旅とSIMフリースマホ
タイの首都バンコクから南へ約200km離れたサメット島で、持参したスマホが水没して故障した。完全防水ケースに入れて、綺麗な景色をスマホに残すことを信じて疑わなかった。使用前に試さなかった自分が悪いのか。ケースは渡航前にインターネットショップで購入した。ケースの表面を見ると、hong kongの文字。きっと雑多な路上マーケットで安く仕入れて販売しているのだろう。商品の性質上、悪質と感じた。
そしてスマホの無い旅が始まった。
不安?不便?
そんな事はなかった。
無駄に見ていたツイッターやインスタグラム、フェイスブックなどのSNSが遮断された。島で本当の意味でのスローライフが、自分の意思とは関係なく始まった。
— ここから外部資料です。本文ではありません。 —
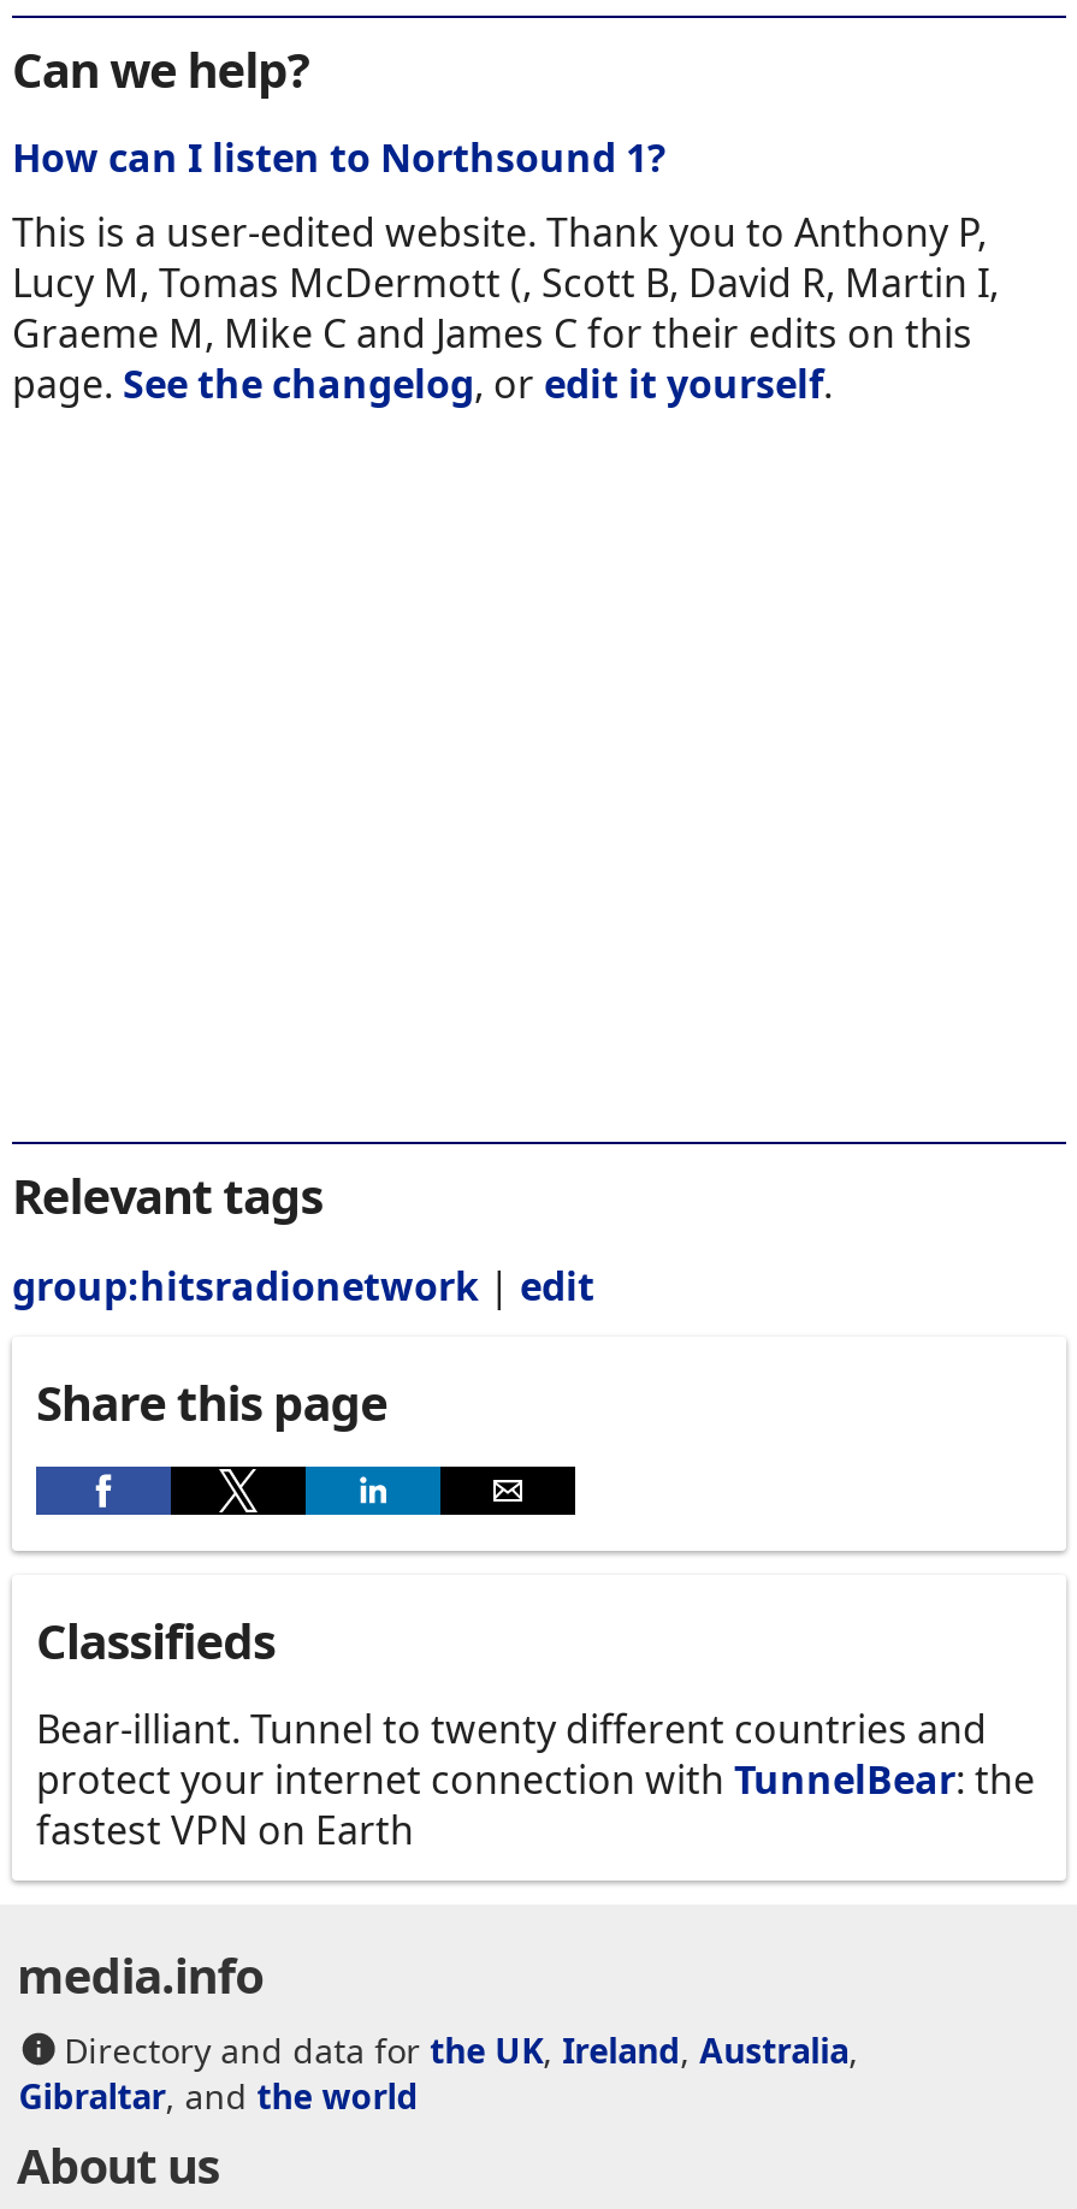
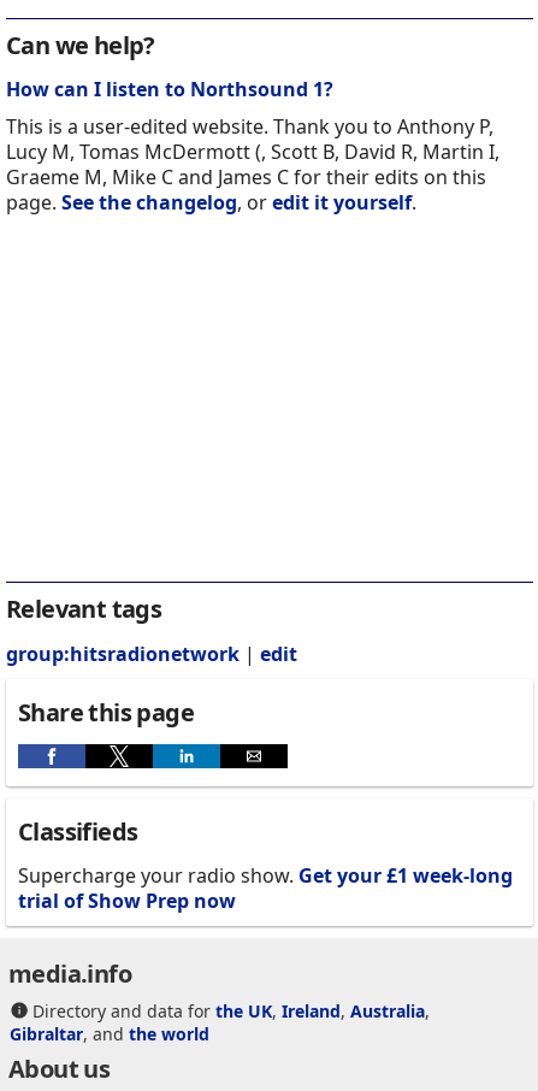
[36,1703,1035,1857] Bear-illiant. Tunnel to twenty different countries and | protect your internet connection with TunnelBear: the | fastest VPN on Earth -> [18,863,513,914] Supercharge your radio show. Get your £1 week-long | trial of Show Prep now

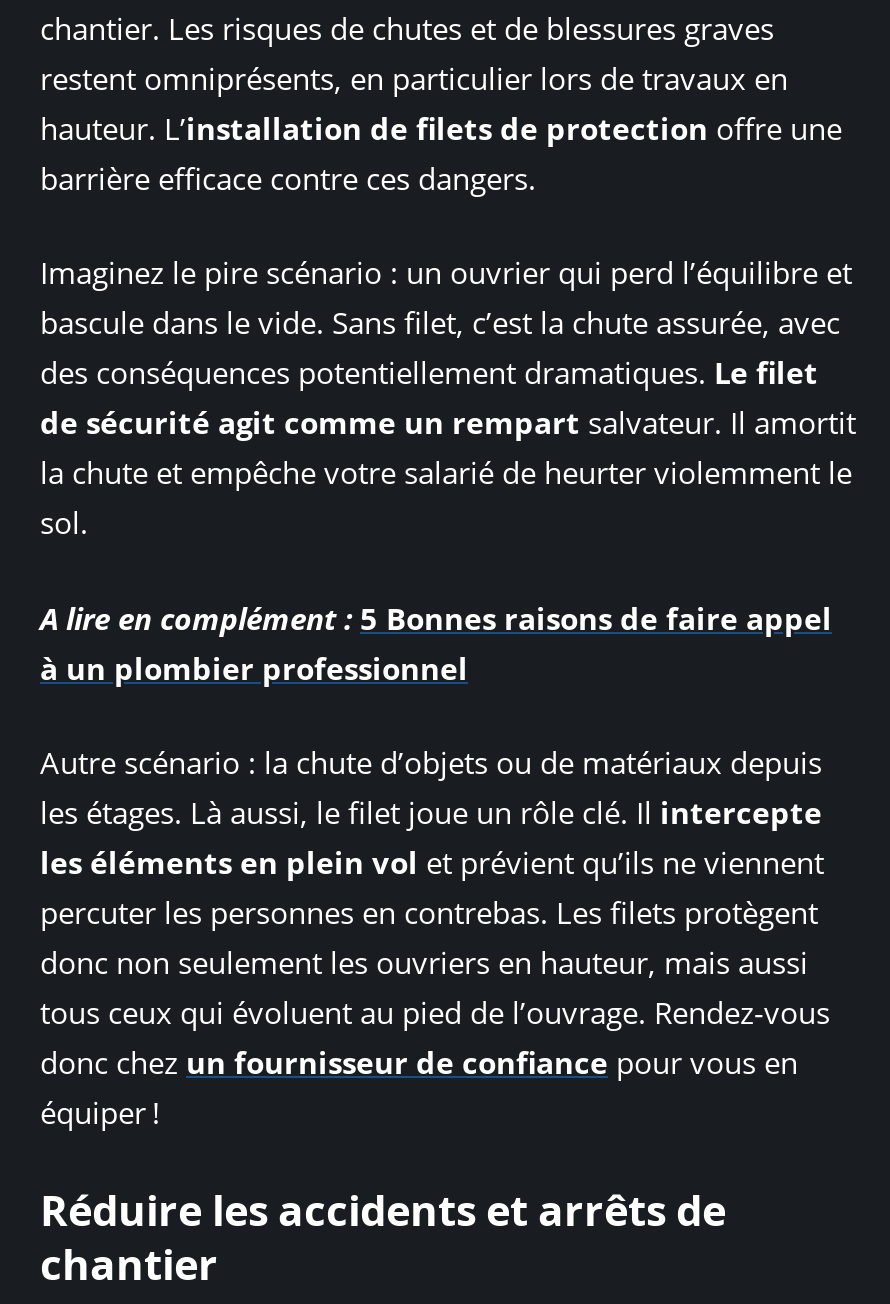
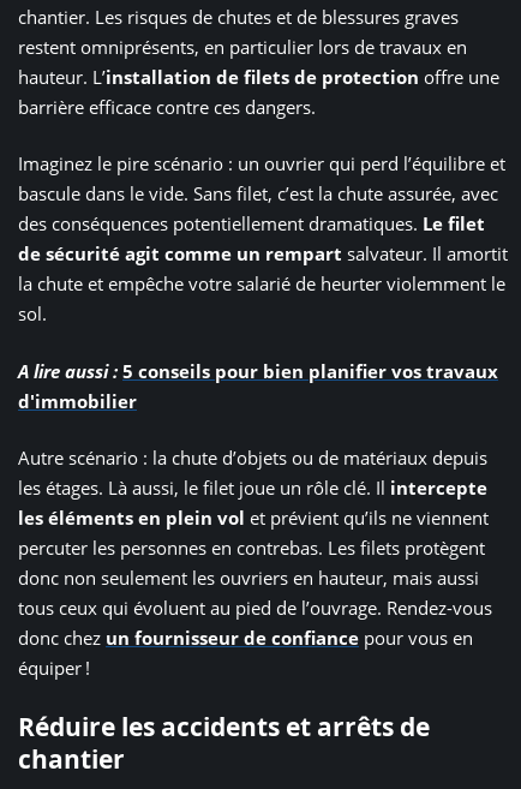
[40,598,832,688] A lire en complément : 5 Bonnes raisons de faire appel | à un plombier professionnel -> [18,359,498,413] A lire aussi : 5 conseils pour bien planifier vos travaux | d'immobilier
僕にとって始めての海外はタイだった。スマホはいわゆるキャリアスマホだったから、現地のSIMを購入できなかった。ネットに繋げるのは、フリーWi-Fiが飛んでいるカフェやレストラン、または寝床にしている宿に限られた。ポータブルWi-Fiという手段も頭になかった。そして重たいガイドブックも家に置いてきた。旅はどこかそれでいいと思っていた。きっと冒険がしたかったんだと思う。
その後旅とスマホの関係は変化していく。SIMフリースマホを手に入れてからだった。着いた空港でSIMを購入し、現地のインターネットに繋げる。渡航した土地の情報を調べるのは当然のこと、土地勘のない長距離移動のバスの中での位置情報はとても役立った。そして理解できない現地の言葉や、不得意な英語は翻訳アプリが解決してくれた。便利だなと率直に感じた。今ではスマホの無い旅は考えられないようになった。
話しは変わるが、僕の好きな旅行作家のひとりに、下川裕治さんがいる。その下川さんが新刊の発売を記念して開いた講演会があった。いつもは足を運ぶ講演会だったが、本の内容がシニア向けだったため、躊躇した。その後、講演会の様子を自身のブログで綴った記事を見た。内容はスマホの話しだった。
来場した40人を超える人たちに「携帯ではなく、スマホを使っている人」という問いかけに、9割ほどの人が手を挙げた。続いて、「SIMフリーのスマホの人」と訊くと、3人だけになってしまったそうだ。下川さんは言う。おそらく、これが、日本の割合なのだろう。日本人の多くは、SIMフリーの外側でスマホを使っていると。
そして海外旅行のハードルを低くしているのが、SIMフリーのスマホとLCCという気がすると下川さんは言う。さらに日本人の海外旅行が盛りあがらないのは、多くの人がSIMフリーの世界を知らないからのような気もすると話す。
頷ける内容だった。
今回の旅では、日程が偶然重なった数人の日本人の旅人と会った。彼らはすべてキャリアスマホを使用していた。だが、インターネットは必要不可欠という考え。空港でポータブルWi-Fiを借りていた。これがシニアではない、旅を趣味とする日本人の現実だと理解できた。なぜキャリアにこだわるのか。明確な答えは皆無だった。
スマホが水没してから数日。結局電源は入らず、カメラレンズの向こう側に、小さな水滴が顔を覗かせていた。終わったなと思った。サメット島をあとにして、パタヤなどを巡ろうと思っていたが、バンコクへ戻ることにした。理由はスマホの購入だった。向かった先はバンコク屈指の巨大ショッピングモール、MBK。上階のスマホ売場へ向かうと、目当てのスマホを日本より1万円以上も安く手に入れた。無駄な出費のはずが、ラッキーだと錯覚した。
本来予定していたルートを変更してまで手に入れたスマホだったが、旅がスマホに振り回されていないかと疑った。なぜ、そこまでスマホにこだわるのか。ツイッター?インスタグラム?フェイスブック?LINE?いや、違う。理由は日本で始めたばかりのAirbnb(民泊)だった。行動が限られる島では特段必要に感じなかったが、そこを離れた途端にスマホの重要性が身に沁みてきたのだ。それはゲストの予約や質問に迅速に対応しなければならない。持参したパソコンでは話にならなかった。
一度知ってしまうと、元には戻れないSIMフリースマホの快適さ。旅をより豊かに彩ってくれることは間違いなかったが、迅速な対応を気にする旅は、本来の旅の姿と違うような気もする。旅とスマホの間で揺れる自分がいた。